Just three days after the government publicly denied talks with the Taliban and insisted that to date there has been no “direct dialogue” with them, the head of the Afghan government, Abdullah Abdullah, said today in a Cabinet that peace talks with the rebel group “will start in the near future.”
The announcement follows a year marked by violence, which has left a record 3,700 civilians killed in 2014, and coinciding with the presence in the country of the new Pentagon chief Ashton Carter.
In his first foreign trip after taking office last week as defense secretary, Carter said the United States will ” rethink “the scope of the mission of its troops in Afghanistan, whose full withdrawal is scheduled for late 2016.
Abdullah, former leader of the anti-Taliban fight today expressed his hope that the Government’s initiative to bring peace to Afghanistan after NATO put an end in January to its combat mission to pass to keep around 4,000 soldiers in assessment to law enforcement.
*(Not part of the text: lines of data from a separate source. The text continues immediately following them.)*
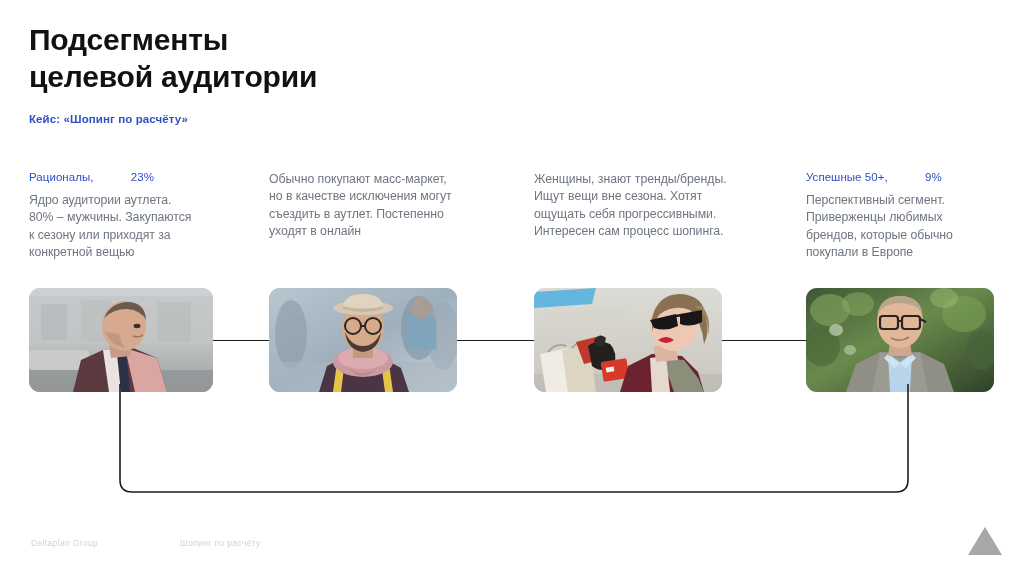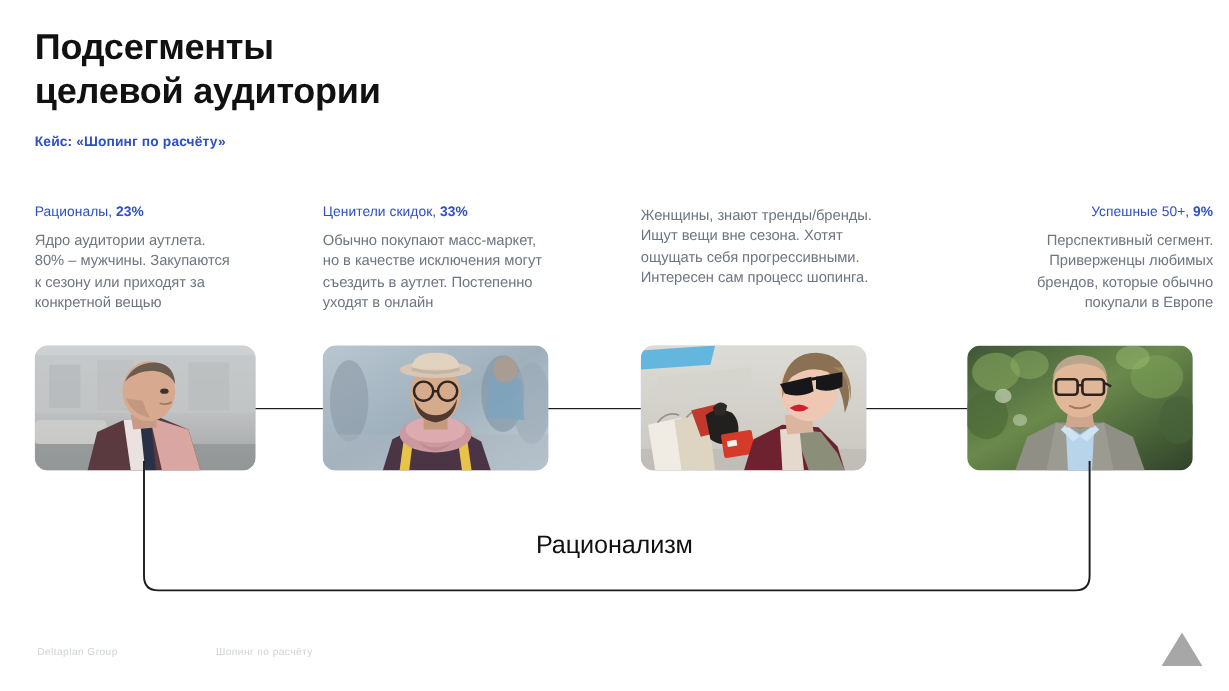--- a/index.html
+++ b/index.html
@@ -78,7 +78,8 @@
   }
 
   .segment-heading .pct {
-    font-weight: 700;
+    font-weight: 400;
+    margin-left: 34px;
   }
 
   .segment-body {

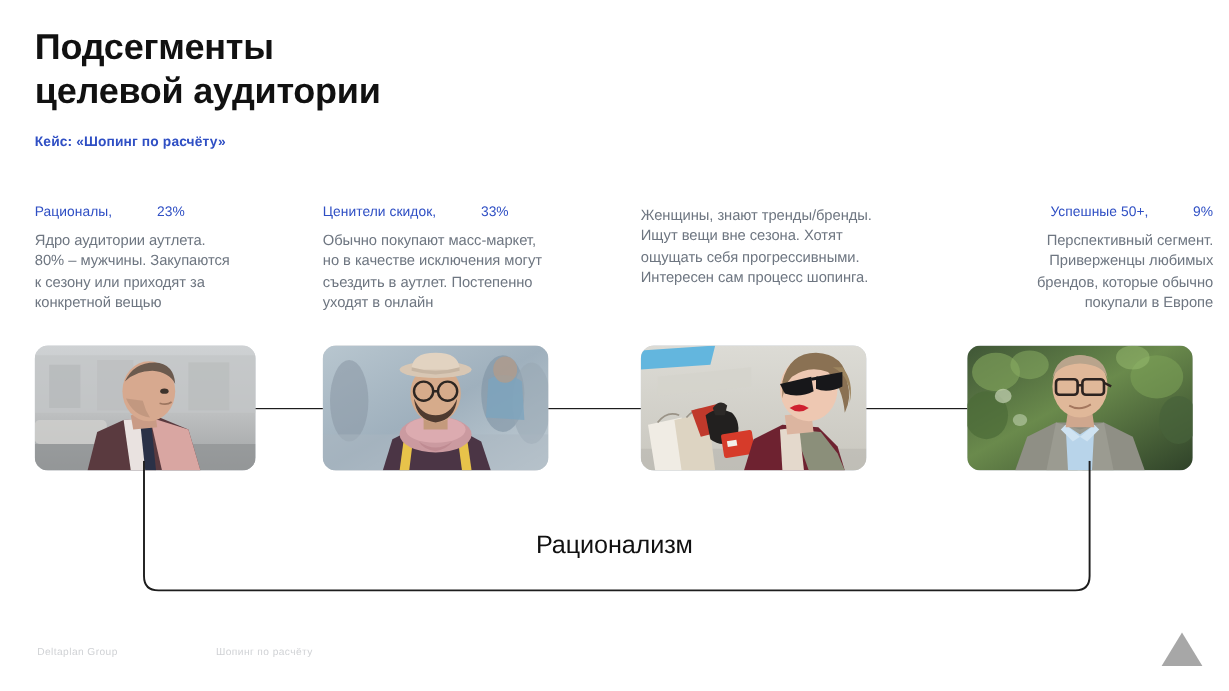--- a/index.html
+++ b/index.html
@@ -197,7 +197,6 @@
     </div>
 
     <div class="segment-col c1">
-      <div class="segment-heading"><span>Ценители скидок, </span><span class="pct">33%</span></div>
       <div class="segment-body">Обычно покупают масс-маркет,
 но в качестве исключения могут
 съездить в аутлет. Постепенно

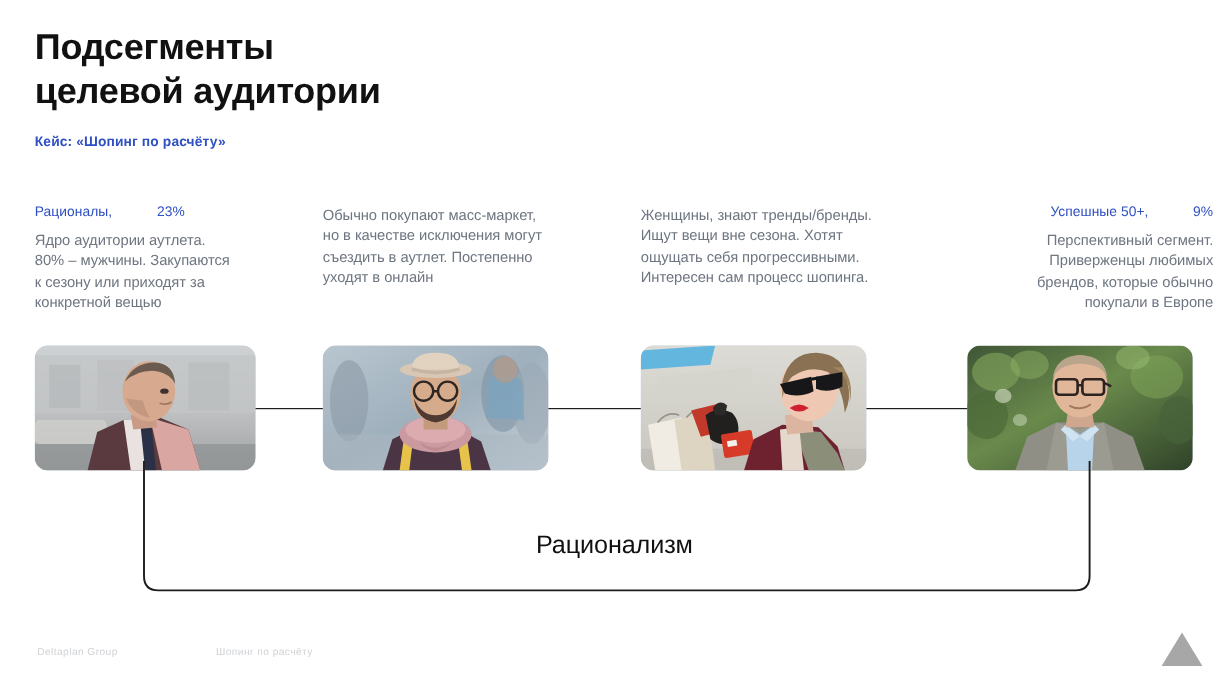--- a/index.html
+++ b/index.html
@@ -66,7 +66,7 @@
   .segment-col.c0 { left: 29px;  width: 215px; }
   .segment-col.c1 { left: 269px; width: 235px; }
   .segment-col.c2 { left: 534px; width: 245px; }
-  .segment-col.c3 { left: 806px; width: 205px; text-align: right; }
+  .segment-col.c3 { left: 806px; width: 205px; }
 
   .segment-heading {
     font-size: 11.5px;

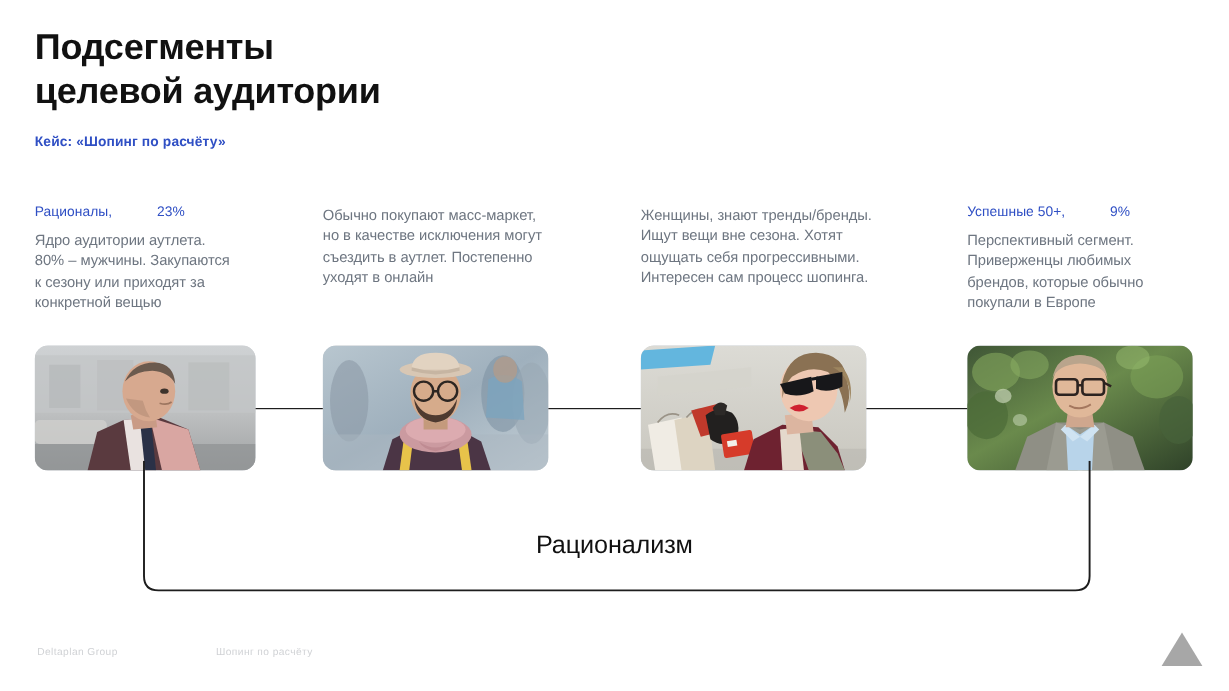--- a/index.html
+++ b/index.html
@@ -392,7 +392,6 @@
     </svg>
   </div>
 
-  <div class="bracket-label">Рационализм</div>
 
   <div class="footer-brand">Deltaplan Group</div>
   <div class="footer-case">Шопинг по расчёту</div>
Afghan President Ashraf Gani, said today that the basis for negotiations are at their best three decades and considered the Afghan people must take this “unique opportunity” to restore peace in the country, according to a note from the presidential palace.
Gani has taken the first steps on the road to peace with the Taliban to maintain, for its part, meetings with senior politicians and civil society to probe the matter.
The future agreement with the rebel group will not go, however, to the detriment of the progress made over the last fourteen years since the invasion in 2001 US to overthrow the Taliban regime.
As indicated yesterday Abdullah during his speech at a conference in Kabul government will not compromise its “prestige, honor, reputation or rights” of Afghans.
The chief executive spokesman Javid Faisal told Efe that his neighbor Pakistan will have a “crucial” role in the peace process, in which all Afghans, including political and Islamic leaders will be kept informed.
Pakistan was precisely the origin last week of information suggesting that the Taliban and the US would hold direct talks in Qatar.
The information was immediately denied by “false” by the main insurgent group spokesman, Zabihullah Mujahid.